School of Medicine, University of Leeds, Leeds, United Kingdom.
Massively parallel ("next generation") DNA sequencing (NGS) has quickly become the method of choice for seeking pathogenic mutations in rare uncharacterized monogenic diseases. Typically, before DNA sequencing, protein-coding regions are enriched from patient genomic DNA, representing either the entire genome ("exome sequencing") or selected mapped candidate loci. Sequence variants, identified as differences between the patient's and the human genome reference sequences, are then filtered according to various quality parameters. Changes are screened against datasets of known polymorphisms, such as dbSNP and the 1000 Genomes Project, in the effort to narrow the list of candidate causative variants.

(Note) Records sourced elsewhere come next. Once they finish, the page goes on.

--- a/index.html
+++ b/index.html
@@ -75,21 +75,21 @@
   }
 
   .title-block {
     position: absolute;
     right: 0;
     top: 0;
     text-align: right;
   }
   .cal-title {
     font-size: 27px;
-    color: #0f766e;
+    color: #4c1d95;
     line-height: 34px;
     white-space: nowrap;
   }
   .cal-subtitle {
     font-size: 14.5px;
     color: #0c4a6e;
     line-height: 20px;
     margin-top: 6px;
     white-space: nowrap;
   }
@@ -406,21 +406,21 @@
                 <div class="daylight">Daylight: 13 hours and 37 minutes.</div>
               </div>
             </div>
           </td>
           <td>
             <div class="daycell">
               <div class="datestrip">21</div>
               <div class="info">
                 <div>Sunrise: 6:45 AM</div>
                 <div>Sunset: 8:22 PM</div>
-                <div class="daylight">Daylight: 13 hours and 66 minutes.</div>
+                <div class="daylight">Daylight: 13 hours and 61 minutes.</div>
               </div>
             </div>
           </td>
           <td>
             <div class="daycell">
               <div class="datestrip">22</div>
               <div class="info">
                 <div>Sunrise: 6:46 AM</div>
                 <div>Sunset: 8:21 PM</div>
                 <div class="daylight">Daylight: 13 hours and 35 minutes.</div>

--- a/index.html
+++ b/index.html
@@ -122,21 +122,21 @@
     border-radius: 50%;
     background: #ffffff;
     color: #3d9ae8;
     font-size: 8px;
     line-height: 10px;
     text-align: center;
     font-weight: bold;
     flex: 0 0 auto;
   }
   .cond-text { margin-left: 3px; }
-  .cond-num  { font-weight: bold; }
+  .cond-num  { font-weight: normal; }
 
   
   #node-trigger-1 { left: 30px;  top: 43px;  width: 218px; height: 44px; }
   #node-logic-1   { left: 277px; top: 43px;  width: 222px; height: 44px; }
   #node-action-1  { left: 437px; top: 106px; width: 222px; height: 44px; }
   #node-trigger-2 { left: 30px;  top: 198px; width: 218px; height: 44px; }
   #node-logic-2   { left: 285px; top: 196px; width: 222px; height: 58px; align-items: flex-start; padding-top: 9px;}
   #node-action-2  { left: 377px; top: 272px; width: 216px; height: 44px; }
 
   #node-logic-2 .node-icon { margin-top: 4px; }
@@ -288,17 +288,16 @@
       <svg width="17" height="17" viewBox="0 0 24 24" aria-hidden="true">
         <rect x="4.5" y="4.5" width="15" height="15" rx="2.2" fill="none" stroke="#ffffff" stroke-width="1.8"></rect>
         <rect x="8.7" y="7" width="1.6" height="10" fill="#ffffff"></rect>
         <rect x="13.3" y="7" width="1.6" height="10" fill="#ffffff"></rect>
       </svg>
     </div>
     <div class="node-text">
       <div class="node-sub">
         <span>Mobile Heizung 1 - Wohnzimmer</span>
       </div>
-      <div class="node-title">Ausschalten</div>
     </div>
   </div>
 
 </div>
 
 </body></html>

An increasing number of commercial services now offer to both generate and align NGS data to a reference genome. This potentially allows small groups with limited computing infrastructure and informatics skills to utilize this technology. However, the capability to effectively filter and assess sequence variants is still an important bottleneck in the identification of deleterious sequence variants in both research and diagnostic settings. We have developed an approach to this problem comprising a user-friendly suite of programs that can interactively analyze, filter and screen data from enrichment-capture NGS data. These programs ("Agile Suite") are particularly suitable for small-scale gene discovery or for diagnostic analysis.